Ach, da bist Du ja, ich habe schon so lange nach Dir gesucht, ich habe etwas in mir getragen, so ein unbestimmtes Bild, das mit mir zu sprechen versuchte. Ich habe es anfangs gar nicht so recht bemerkt, weil ich dachte, so sieht es halt aus, in mir, wenn ich da hinschaue, das ist wohl so. Aber mit der Zeit kristallisierte sich etwas heraus aus diesem inneren Panorama, dieser Kulisse für mein Dasein, mein farbiger Schatten, meine Echos, meine Heimat. Aber da war so ein bestimmter Klang, bis hin zu Stimmen einer Sprache, die man so nicht kennt, Sprache deshalb, weil es mich anzusprechen schien, eine ganz bestimmte Bewegung, eine Form, als wolle sie mich auf etwas verweisen.
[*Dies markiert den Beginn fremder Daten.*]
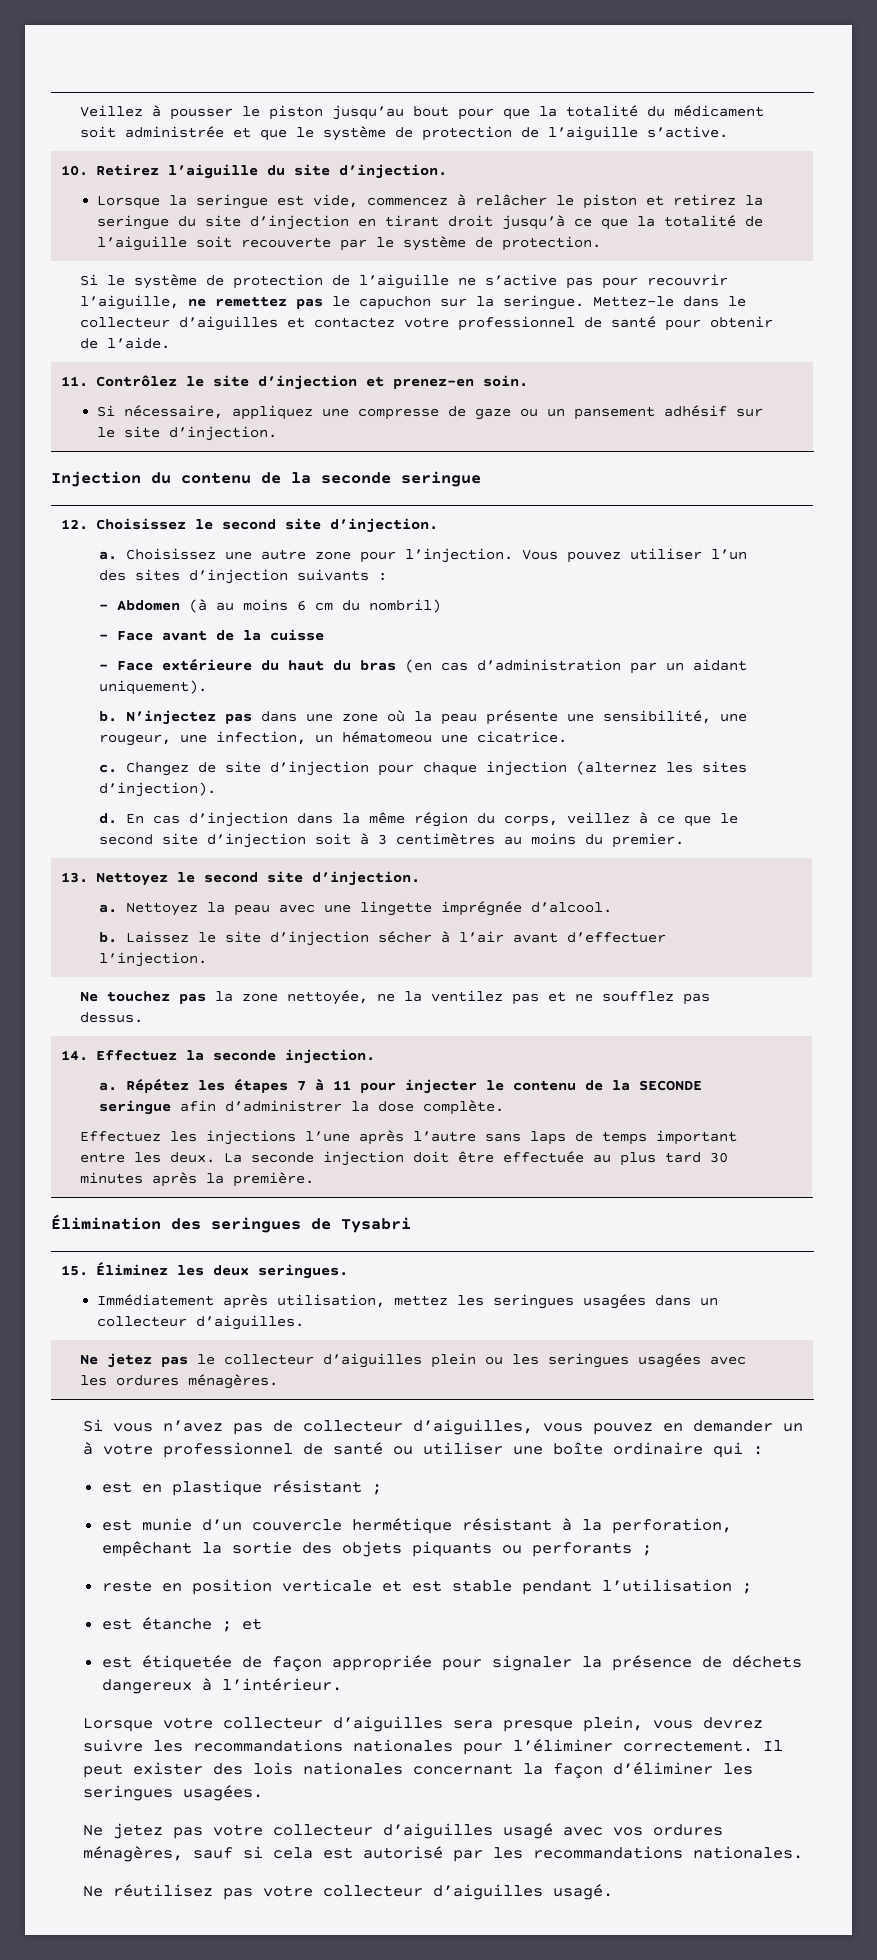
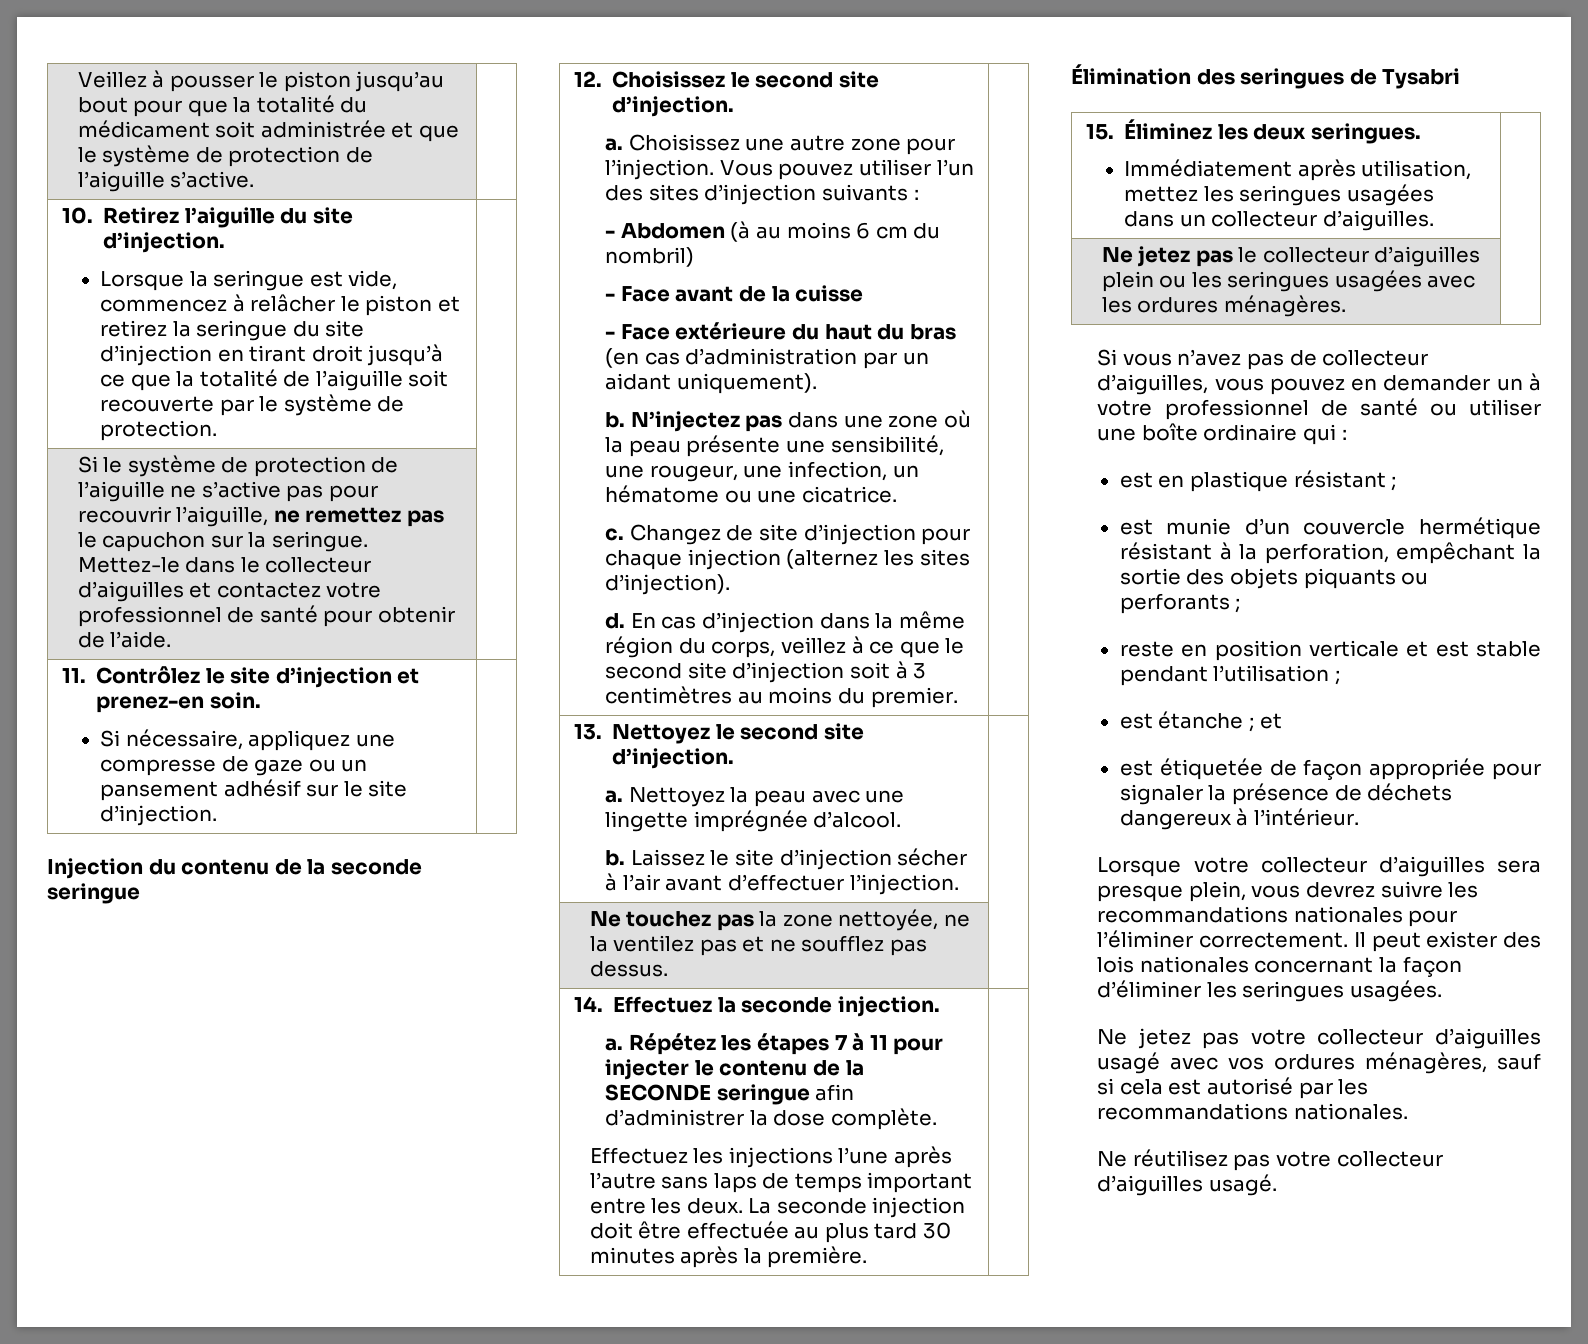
- N’injectez pas dans une zone où la peau présente une sensibilité, une rougeur, une infection, un hématomeou une cicatrice.
+ N’injectez pas dans une zone où la peau présente une sensibilité, une rougeur, une infection, un hématome ou une cicatrice.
Oh Gott, wie blind man eigentlich ist, wie schwer es doch ist, sehen zu können was man sieht, sich ansprechen zu lassen von sich selbst, nur weil es kein grammatisches Deutsch ist? Oh Du mein Verstand, Du sollst mir dienen, nicht mich beherrschen, Ich sage Dir, auf was dein Sinn sich richten soll. Oder hattest Du bislang keinen Ansprechpartner?
Sonntag, 14. November 2010
Alles lebt
Man stelle sich mal vor, wir hätten keine Sprache.
Wie würden wir uns bewegen innerhalb unserer Erlebnisse ohne das Ausdrucksmittel einer Sprache?
Wie würden Begegnungen verlaufen, wenn der erlebte Innenraum keinen Kanal hätte, um sich verständig mit-zu-teilen?
Würden wir platzen oder an uns selbst ersticken?
Wie würden Erlebnisse zu Erfahrungen werden?
Ginge es?
Blieben wir in uns allein mit uns, wären wir dann wirklich allein?
Könnte man ein Fortschreiten mit uns allein als Selbsterkenntnis bezeichnen?
Erlebtes erleben, erleiden, --- ?
Dann bilden wir uns Benennungen, vergeben sie, damit wir uns orientieren können, wenn wir uns mit-teilen, weil wir es wollen müssen, um mit dem klar-zu-kommen, was wir erleben.
Und dann form-ulieren wir uns eine Sprache.
Wenn ich andere Sprachen höre, japanisch oder chinesich z.B., dann wundere ich mich jedesmal, was sich alles verstehen lässt.
Ihre Kernpunkte sind dann die Begriffe, gebildete Objekte, so nennen wir dies und das verbinden wir damit.
Begriffe gliedern und unterscheiden, um einer Gesamtsicht willen, um eines Überblicks, einer Handhabbarkeit willen, wir sollten sie fast heilig hüten, denn sie haben die Kraft, uns aus dem "Irrgarten" zu führen in dem wir stecken.
Wir sind umgeben von lebendig webenden ... --- ... welche Sprache ist das? Wer oder was spricht da?